[Record excerpts]

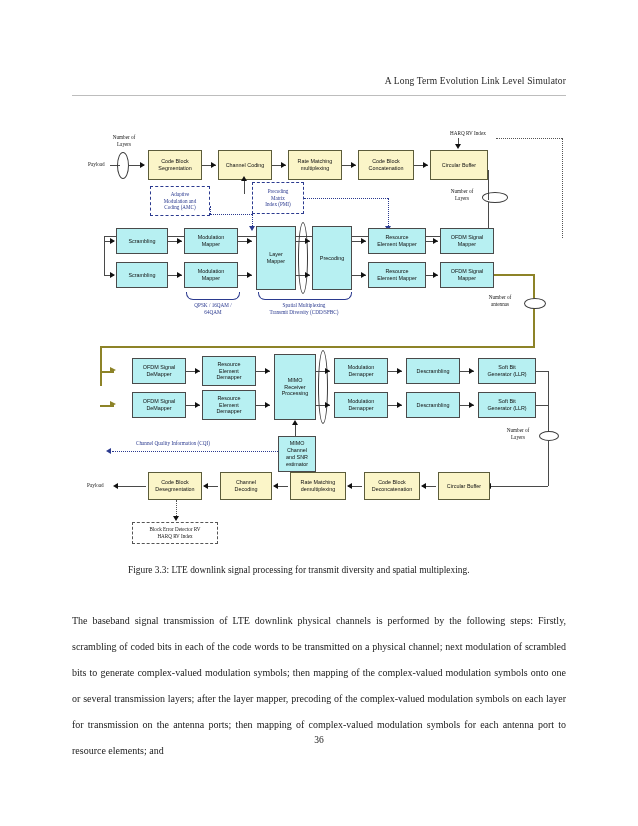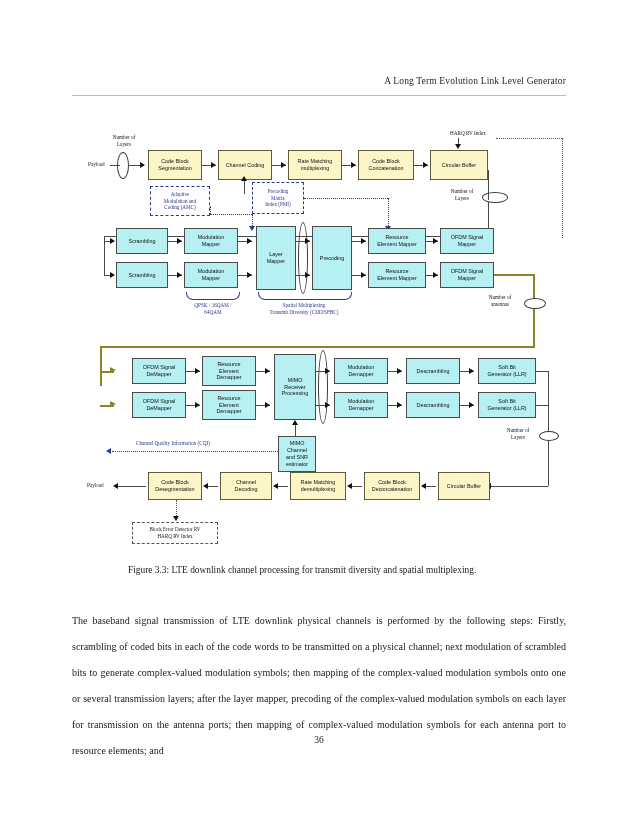--- a/index.html
+++ b/index.html
@@ -73,7 +73,7 @@
 </head>
 <body>
 
-<div id="page-header">A Long Term Evolution Link Level Generator</div>
+<div id="page-header">A Long Term Evolution Link Level Simulator</div>
 <div id="header-rule"></div>
 
 <div id="figure">

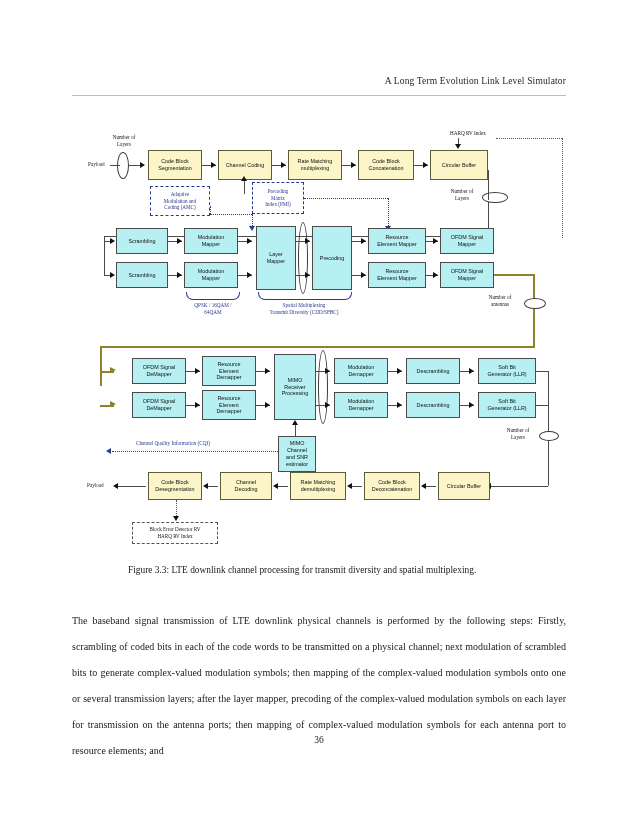--- a/index.html
+++ b/index.html
@@ -355,7 +355,7 @@
 
 </div>
 
-<div id="caption">Figure 3.3:  LTE downlink channel processing for transmit diversity and spatial multiplexing.</div>
+<div id="caption">Figure 3.3:  LTE downlink signal processing for transmit diversity and spatial multiplexing.</div>
 <div id="body">
   <p>The baseband signal transmission of LTE downlink physical channels is performed by the following steps: Firstly, scrambling of coded bits in each of the code words to be transmitted on a physical channel; next modulation of scrambled bits to generate complex-valued modulation symbols; then mapping of the complex-valued modulation symbols onto one or several transmission layers; after the layer mapper, precoding of the complex-valued modulation symbols on each layer for transmission on the antenna ports; then  mapping of complex-valued modulation symbols for each antenna port to resource elements; and</p>
 </div>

[/Record excerpts]

#### What is expected
Show all lines in the entries above where the string "spatial" appears.

#### Answer box
-<div id="caption">Figure 3.3:  LTE downlink channel processing for transmit diversity and spatial multiplexing.</div>
+<div id="caption">Figure 3.3:  LTE downlink signal processing for transmit diversity and spatial multiplexing.</div>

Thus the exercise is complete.